*** Opening Source data ***

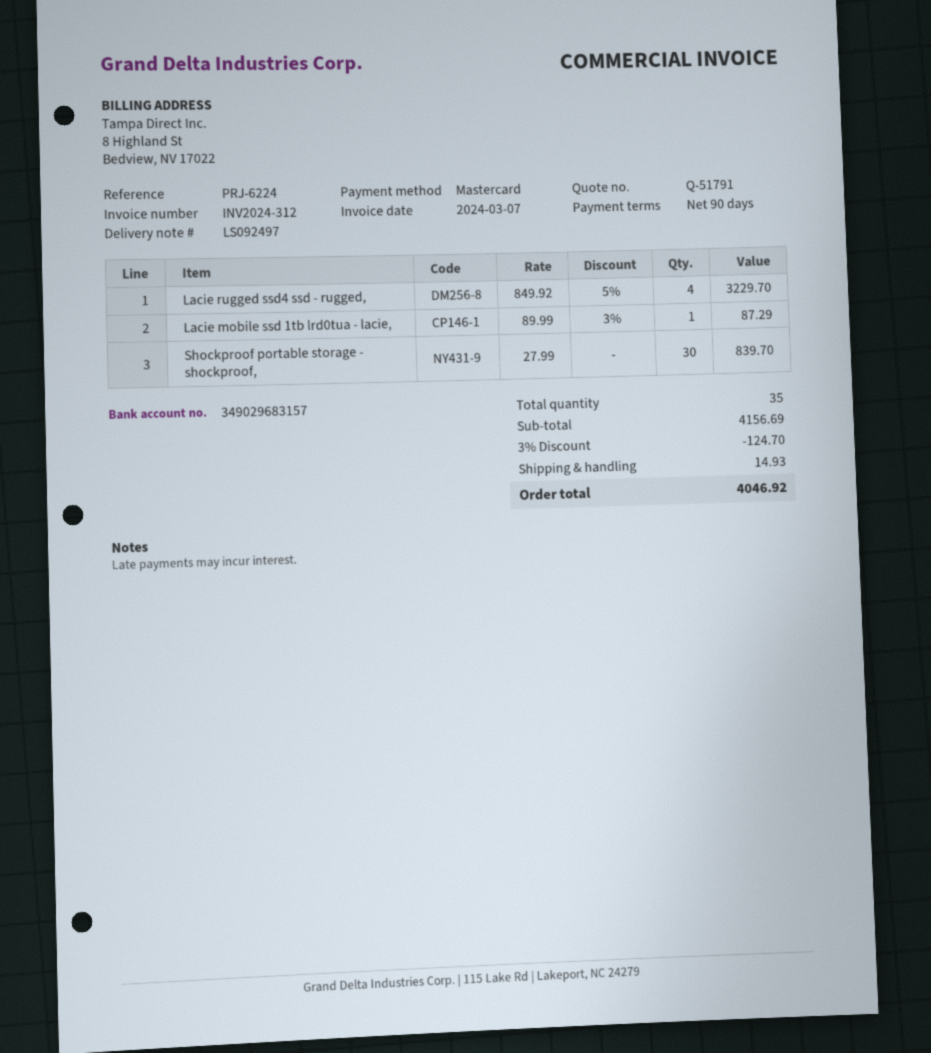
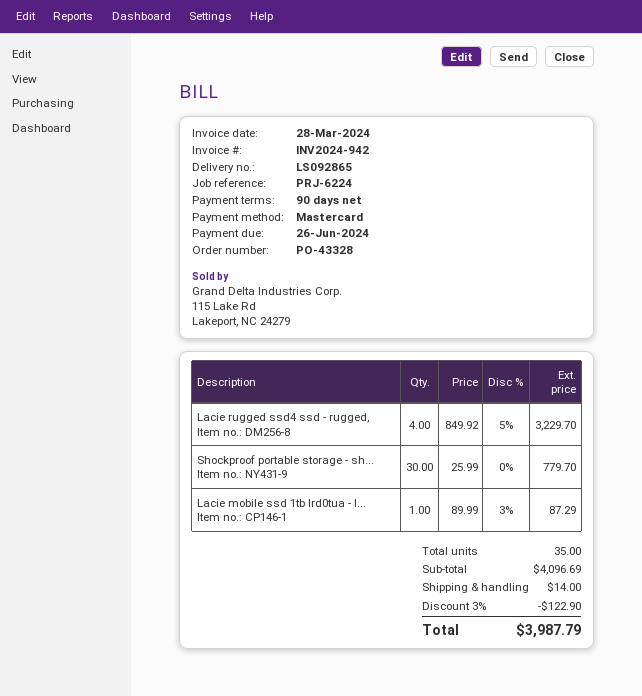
delivery note number: LS092497 -> LS092865
invoice number: INV2024-312 -> INV2024-942
invoice date: 2024-03-07 -> 2024-03-28
Shockproof portable storage - shockproof,: 30 x 27.99 = 839.70 -> 30 x 25.99 = 779.70
subtotal: 4156.69 -> 4096.69
discount: 3% = 124.70 -> 3% = 122.90
shipping: 14.93 -> 14.00
total: 4046.92 -> 3987.79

*** Closing Source data ***

Activity: The entries above, without their pictures, should be written out exactly.

Completed task:
delivery note number: LS092497 -> LS092865
invoice number: INV2024-312 -> INV2024-942
invoice date: 2024-03-07 -> 2024-03-28
Shockproof portable storage - shockproof,: 30 x 27.99 = 839.70 -> 30 x 25.99 = 779.70
subtotal: 4156.69 -> 4096.69
discount: 3% = 124.70 -> 3% = 122.90
shipping: 14.93 -> 14.00
total: 4046.92 -> 3987.79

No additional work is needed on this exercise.